Instructions for the task:
When you reach the line below that has "left: 306px ->", start returning lines exactly, and stop after the line that has "html: none ->"; skip the pictures.

Given data:
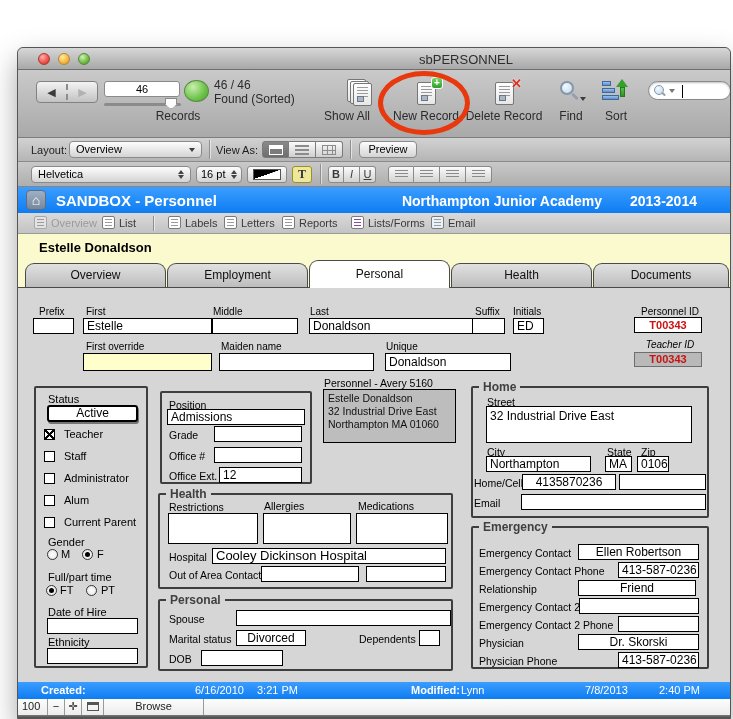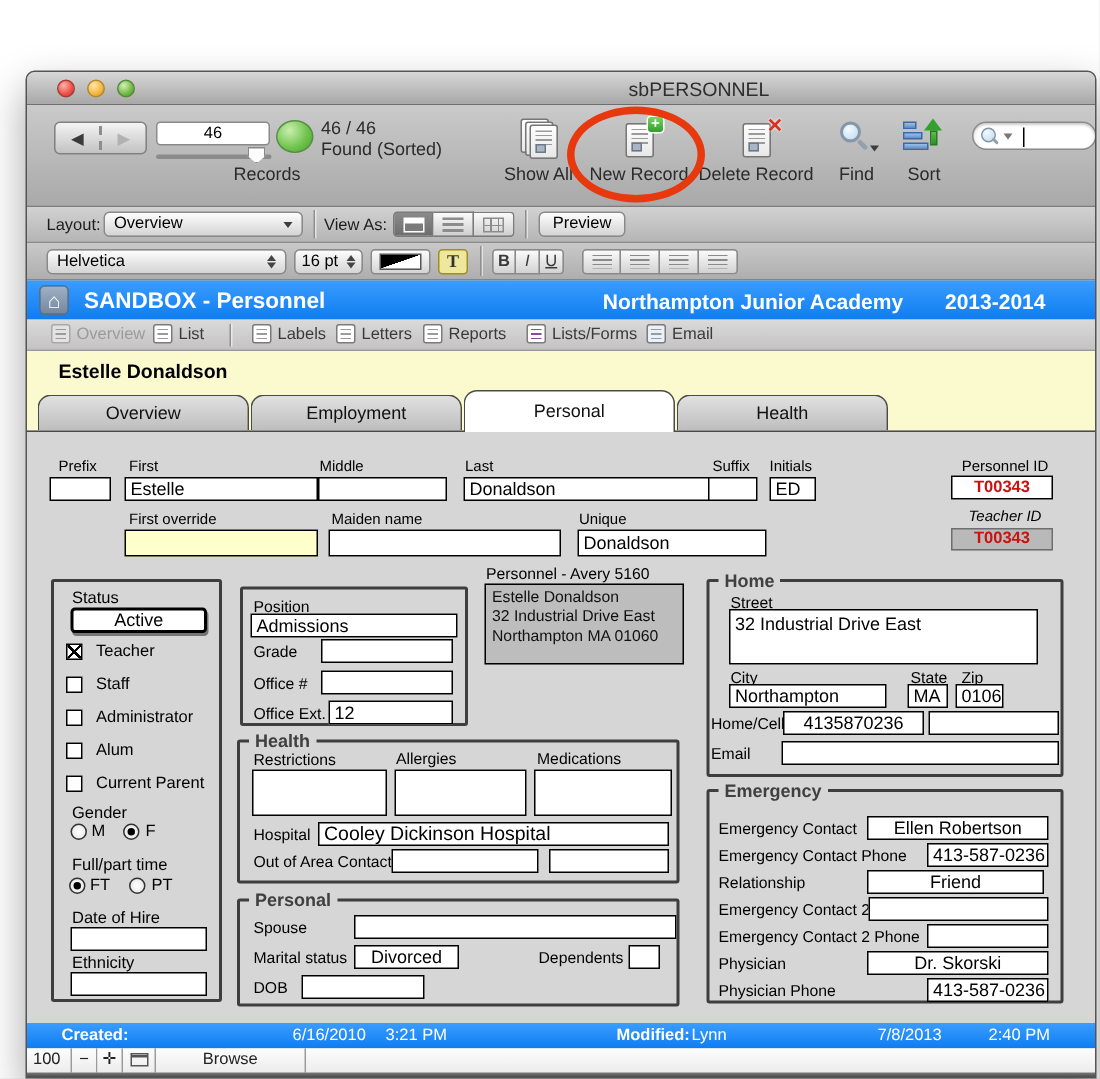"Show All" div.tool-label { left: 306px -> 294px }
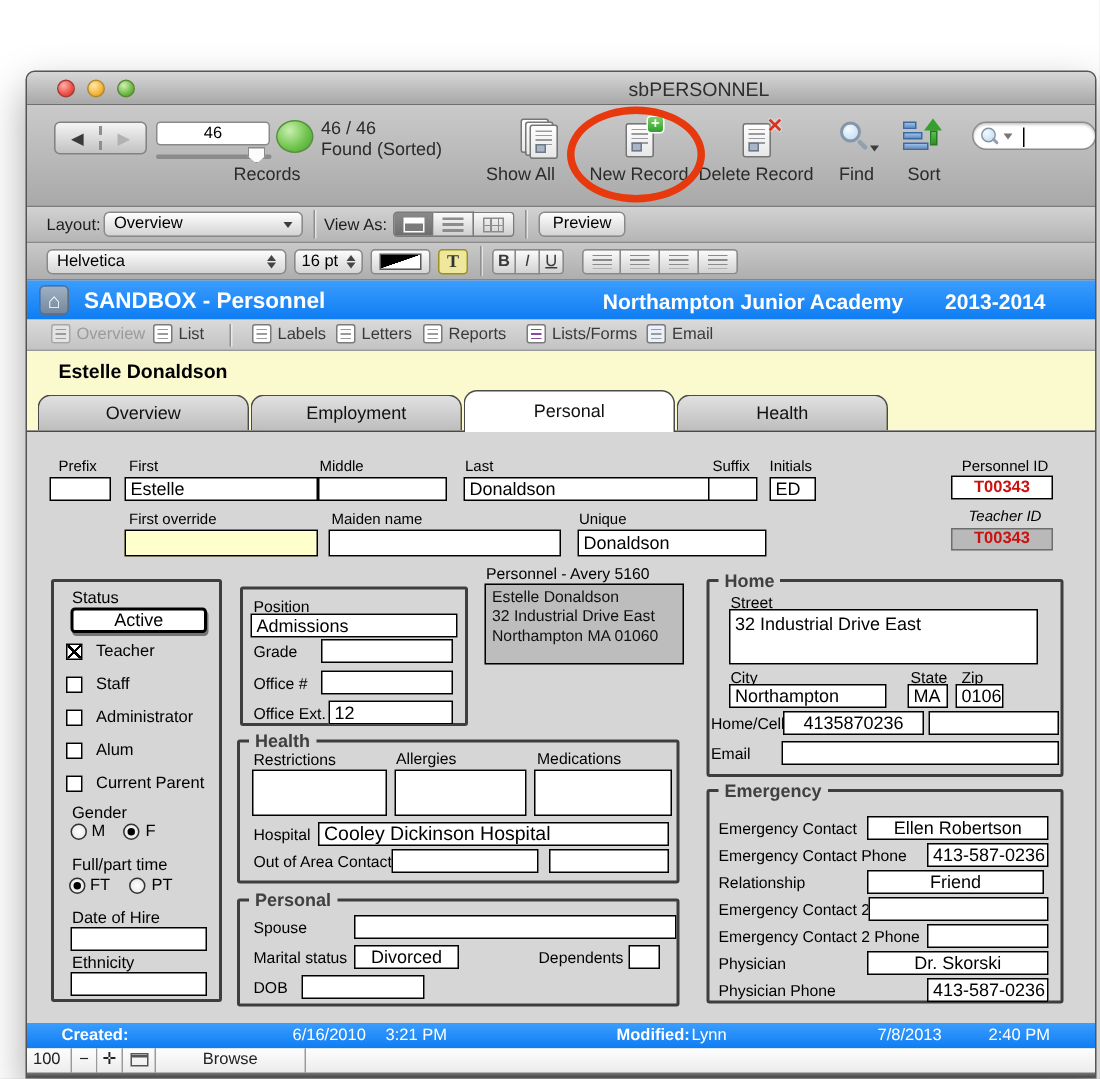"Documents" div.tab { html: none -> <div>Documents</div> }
...
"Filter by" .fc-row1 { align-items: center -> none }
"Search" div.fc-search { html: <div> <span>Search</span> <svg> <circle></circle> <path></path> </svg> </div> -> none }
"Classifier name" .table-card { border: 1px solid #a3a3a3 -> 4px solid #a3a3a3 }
---
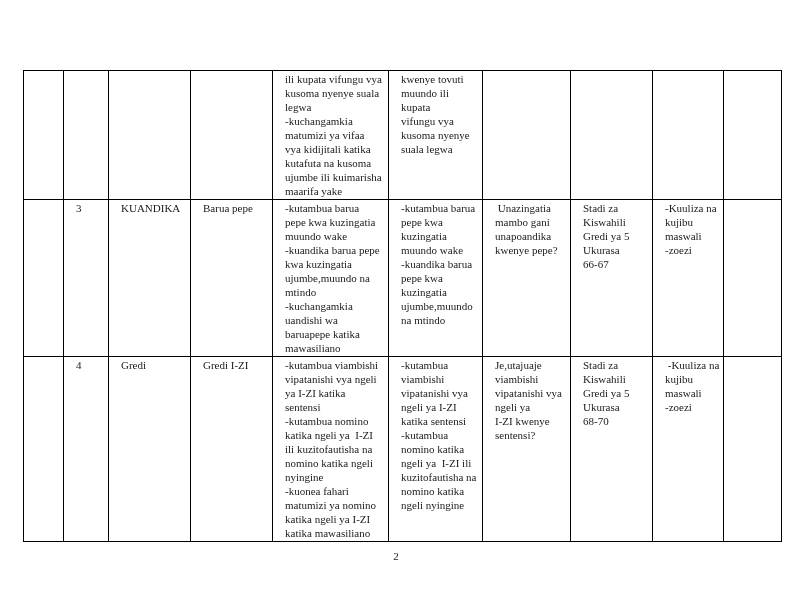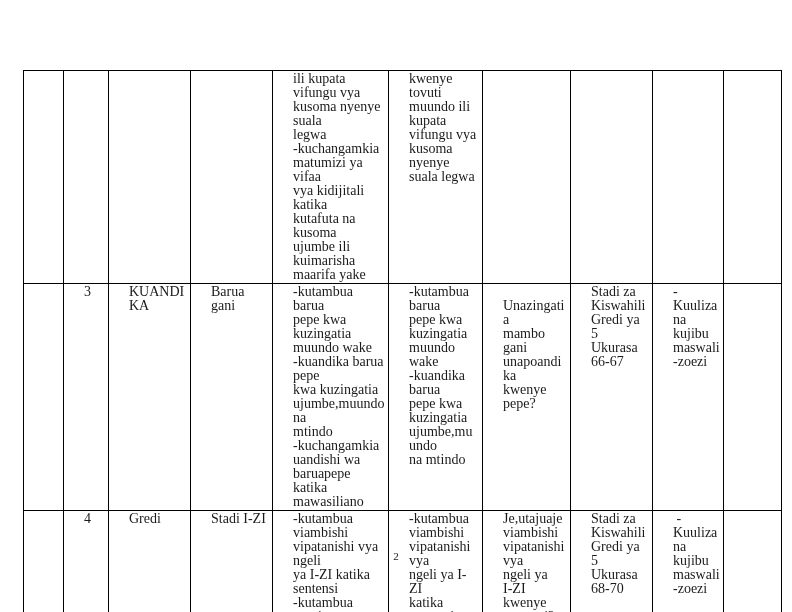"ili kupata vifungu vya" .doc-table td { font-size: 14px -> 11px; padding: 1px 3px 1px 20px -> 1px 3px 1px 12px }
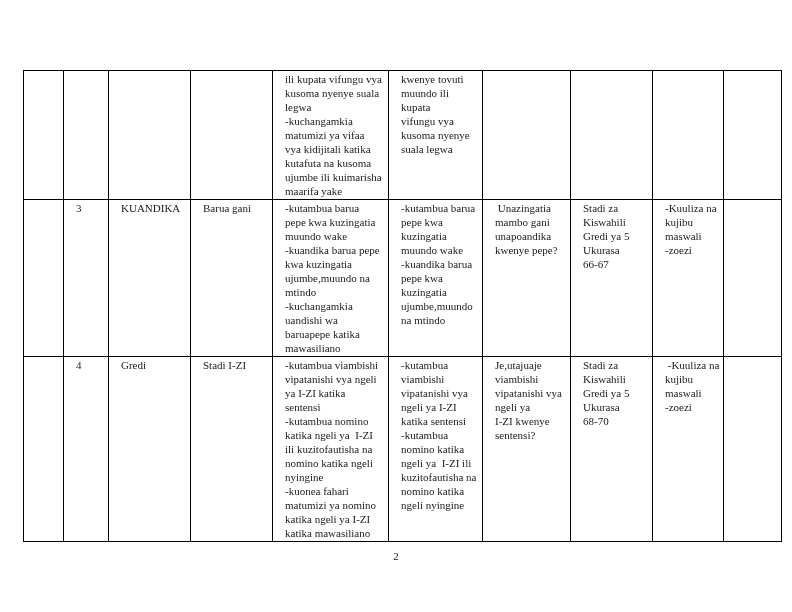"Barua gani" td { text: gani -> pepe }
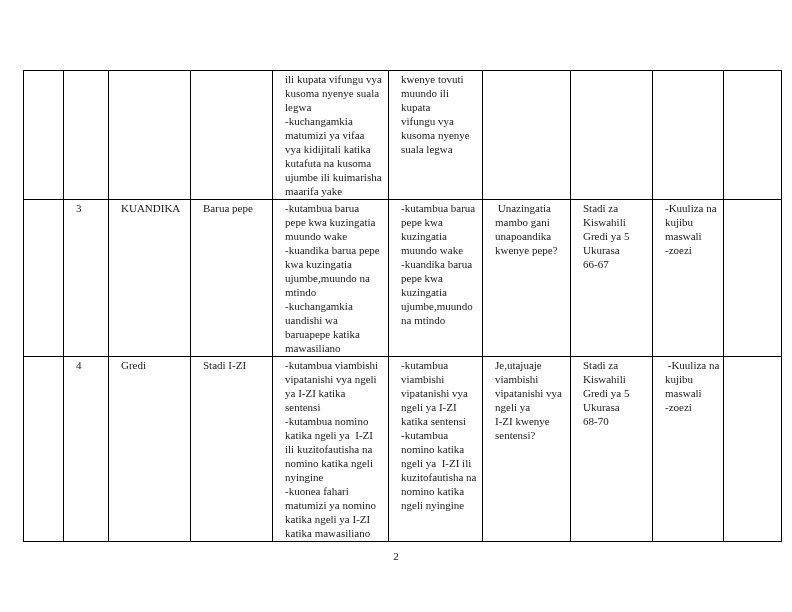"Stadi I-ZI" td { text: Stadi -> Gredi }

Result of this task:
"Show All" div.tool-label { left: 306px -> 294px }
"Documents" div.tab { html: none -> <div>Documents</div> }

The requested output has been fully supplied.